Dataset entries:
== == ==

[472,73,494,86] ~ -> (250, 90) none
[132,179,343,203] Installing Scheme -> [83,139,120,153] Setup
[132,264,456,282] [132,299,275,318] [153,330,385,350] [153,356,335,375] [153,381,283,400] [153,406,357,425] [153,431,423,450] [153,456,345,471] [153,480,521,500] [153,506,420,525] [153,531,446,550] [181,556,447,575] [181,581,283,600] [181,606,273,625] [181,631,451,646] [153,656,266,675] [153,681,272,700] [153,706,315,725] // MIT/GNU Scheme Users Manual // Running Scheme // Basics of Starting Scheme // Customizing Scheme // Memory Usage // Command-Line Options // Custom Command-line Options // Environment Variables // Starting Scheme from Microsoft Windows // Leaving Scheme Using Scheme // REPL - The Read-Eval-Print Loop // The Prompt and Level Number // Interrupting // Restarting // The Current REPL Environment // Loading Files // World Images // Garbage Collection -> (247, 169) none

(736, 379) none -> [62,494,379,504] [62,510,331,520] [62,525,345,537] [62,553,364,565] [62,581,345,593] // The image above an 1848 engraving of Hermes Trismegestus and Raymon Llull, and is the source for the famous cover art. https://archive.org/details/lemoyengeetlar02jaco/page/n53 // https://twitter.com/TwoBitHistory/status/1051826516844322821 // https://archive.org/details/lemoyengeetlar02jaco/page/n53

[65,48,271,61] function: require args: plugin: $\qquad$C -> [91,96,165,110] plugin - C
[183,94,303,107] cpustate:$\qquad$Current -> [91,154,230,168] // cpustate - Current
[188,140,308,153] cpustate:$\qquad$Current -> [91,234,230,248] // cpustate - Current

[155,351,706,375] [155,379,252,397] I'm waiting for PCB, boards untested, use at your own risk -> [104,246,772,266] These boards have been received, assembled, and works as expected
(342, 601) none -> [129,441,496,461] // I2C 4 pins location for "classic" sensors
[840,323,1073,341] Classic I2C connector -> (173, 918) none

== == ==

### TASK REQUIREMENTS
Please output only the lines from the first line of the entries through the line with "[132,264,456,282] [132,299,275,318] [153,330,385,350]", both included, exactly as written.

### RESULT FOR THIS EXERCISE
[472,73,494,86] ~ -> (250, 90) none
[132,179,343,203] Installing Scheme -> [83,139,120,153] Setup
[132,264,456,282] [132,299,275,318] [153,330,385,350] [153,356,335,375] [153,381,283,400] [153,406,357,425] [153,431,423,450] [153,456,345,471] [153,480,521,500] [153,506,420,525] [153,531,446,550] [181,556,447,575] [181,581,283,600] [181,606,273,625] [181,631,451,646] [153,656,266,675] [153,681,272,700] [153,706,315,725] // MIT/GNU Scheme Users Manual // Running Scheme // Basics of Starting Scheme // Customizing Scheme // Memory Usage // Command-Line Options // Custom Command-line Options // Environment Variables // Starting Scheme from Microsoft Windows // Leaving Scheme Using Scheme // REPL - The Read-Eval-Print Loop // The Prompt and Level Number // Interrupting // Restarting // The Current REPL Environment // Loading Files // World Images // Garbage Collection -> (247, 169) none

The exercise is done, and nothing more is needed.